YOUR OBJECTIVE - Line by line, the data below should be set down unchanged, with images excluded.

(Source data)
********************

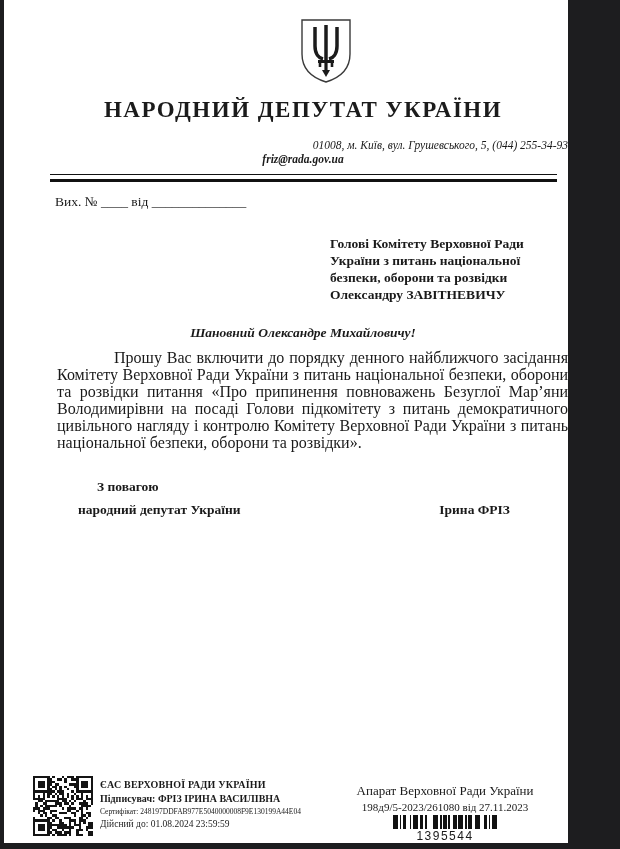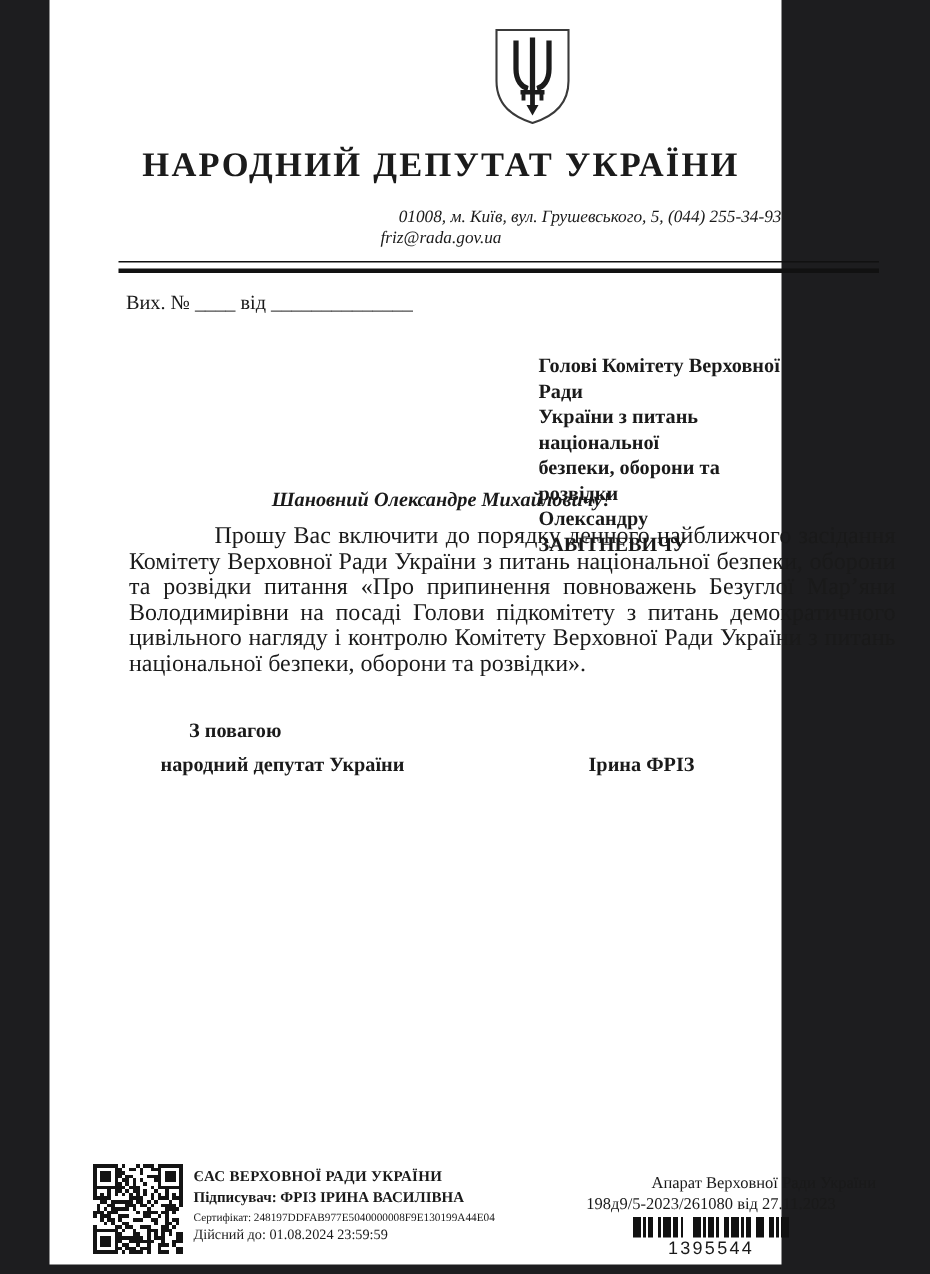"НАРОДНИЙ ДЕПУТАТ УКРАЇНИ" .page { margin-left: 29px -> none; width: 488px -> 564px }
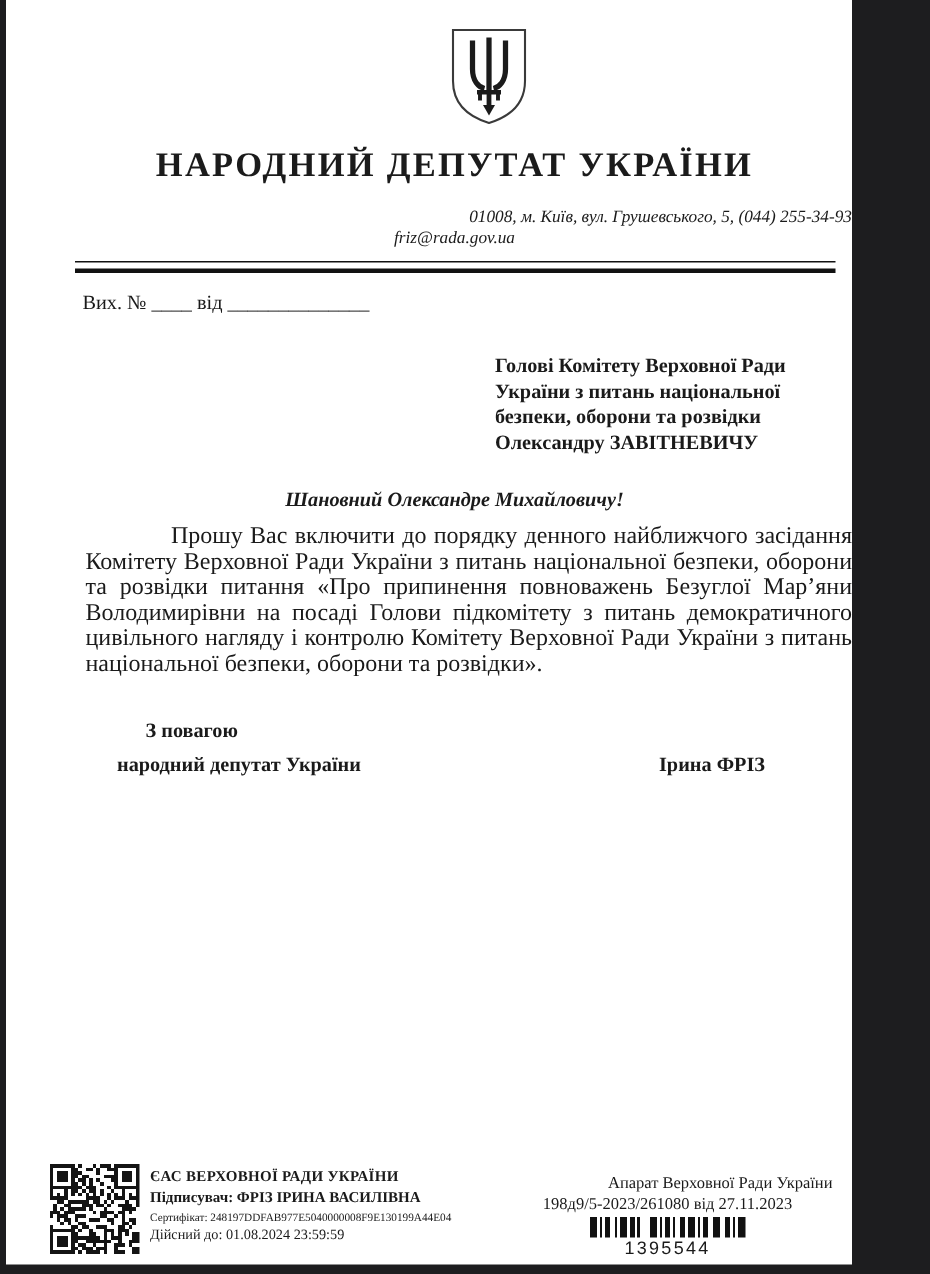"friz@rada.gov.ua" .addr2 { font-weight: none -> bold }
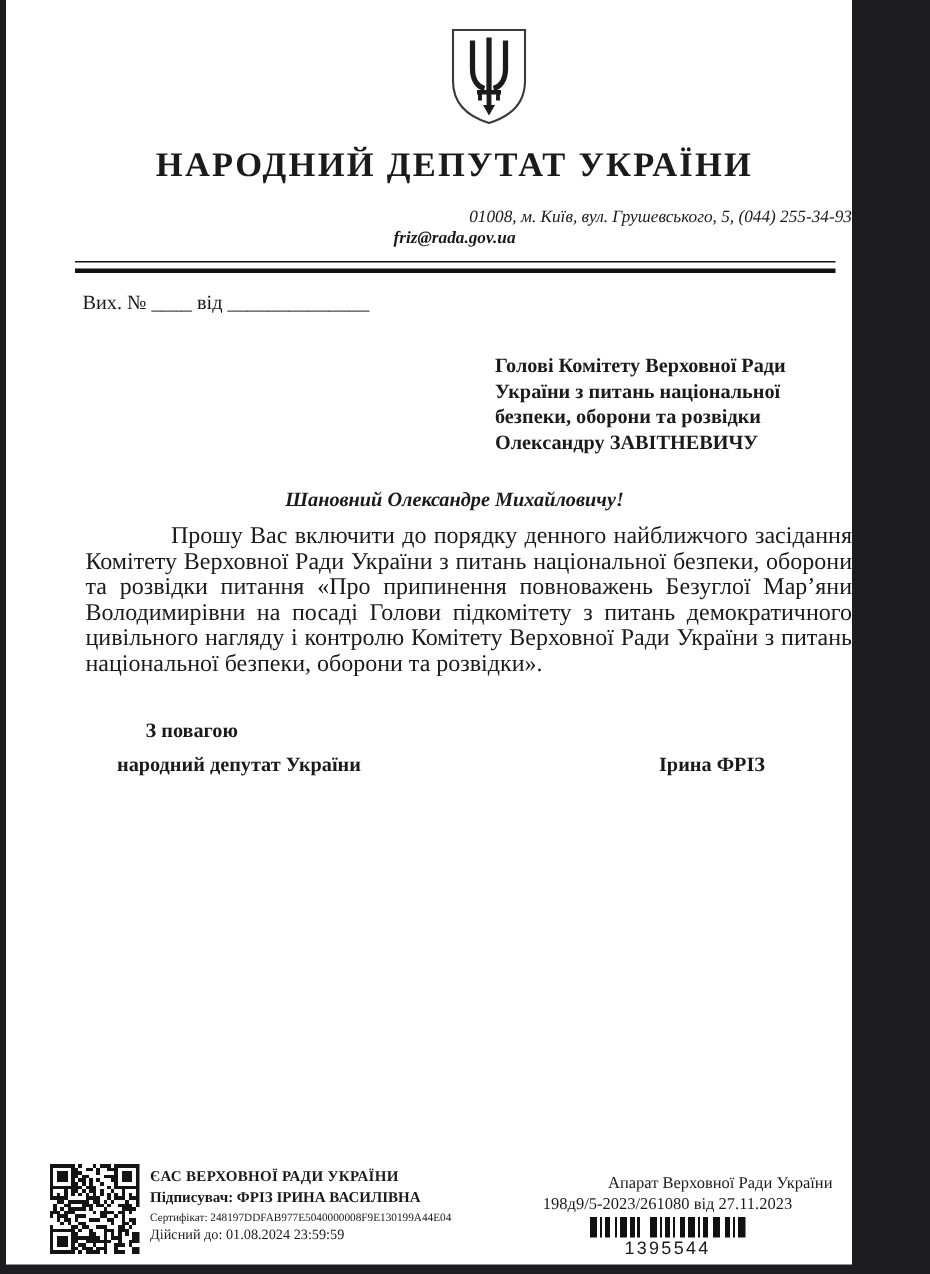"Апарат Верховної Ради України" .reg-org { font-size: 11px -> 13px; text-align: right -> none }
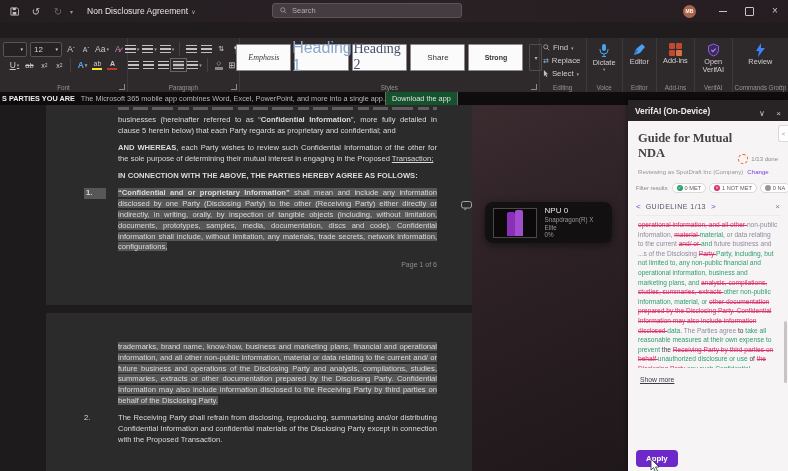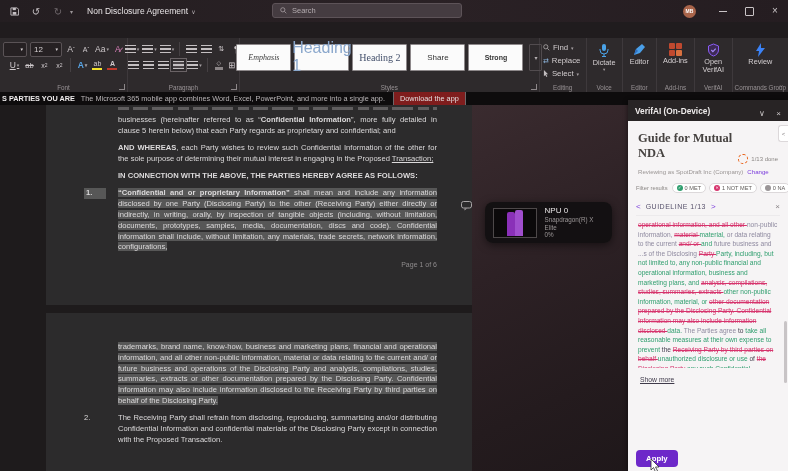"Heading 2" .sty-h2 { font-size: 10px -> 14px }
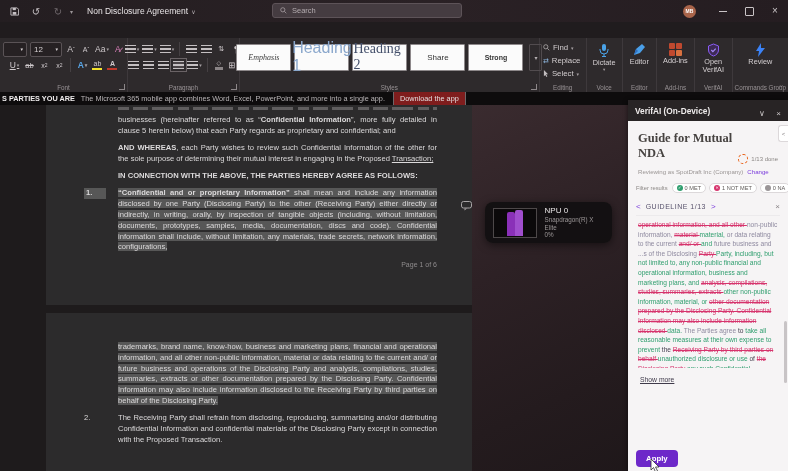"Download the app" .nb-btn { background: #7f1d1d -> #14532d; margin-left: 8px -> none }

********************

ANSWER TO THIS EXERCISE -
"НАРОДНИЙ ДЕПУТАТ УКРАЇНИ" .page { margin-left: 29px -> none; width: 488px -> 564px }
"friz@rada.gov.ua" .addr2 { font-weight: none -> bold }
"Апарат Верховної Ради України" .reg-org { font-size: 11px -> 13px; text-align: right -> none }
"Heading 2" .sty-h2 { font-size: 10px -> 14px }
"Download the app" .nb-btn { background: #7f1d1d -> #14532d; margin-left: 8px -> none }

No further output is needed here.